### Task requirements
Every record should be copied exactly, and the images omitted.

Structured diff data
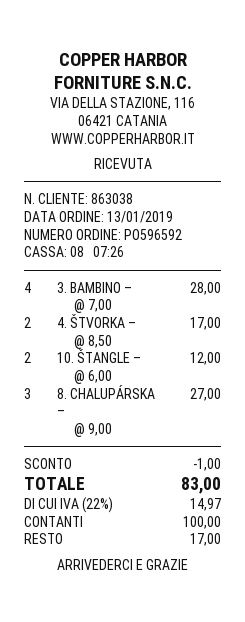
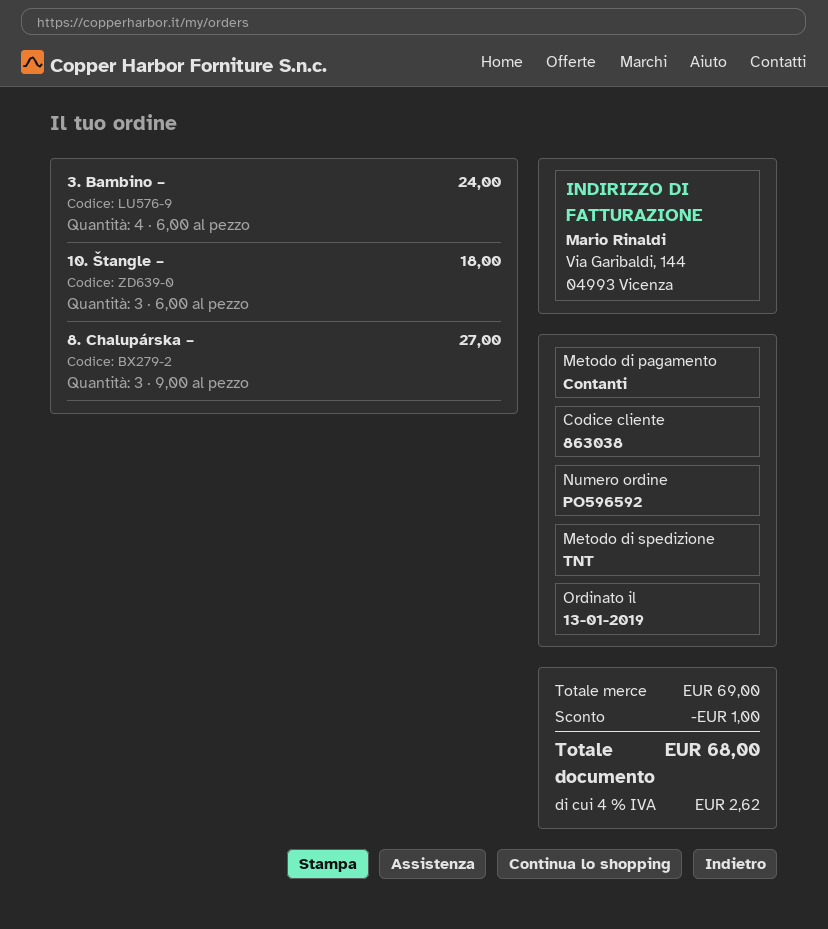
3. BAMBINO –: 4 x 7.00 = 28.00 -> 4 x 6.00 = 24.00
4. ŠTVORKA –: 2 x 8.50 = 17.00 -> none
10. ŠTANGLE –: 2 x 6.00 = 12.00 -> 3 x 6.00 = 18.00
tax: 22% = 14.97 -> 4% = 2.62
total: 83.00 -> 68.00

### Answer space
3. BAMBINO –: 4 x 7.00 = 28.00 -> 4 x 6.00 = 24.00
4. ŠTVORKA –: 2 x 8.50 = 17.00 -> none
10. ŠTANGLE –: 2 x 6.00 = 12.00 -> 3 x 6.00 = 18.00
tax: 22% = 14.97 -> 4% = 2.62
total: 83.00 -> 68.00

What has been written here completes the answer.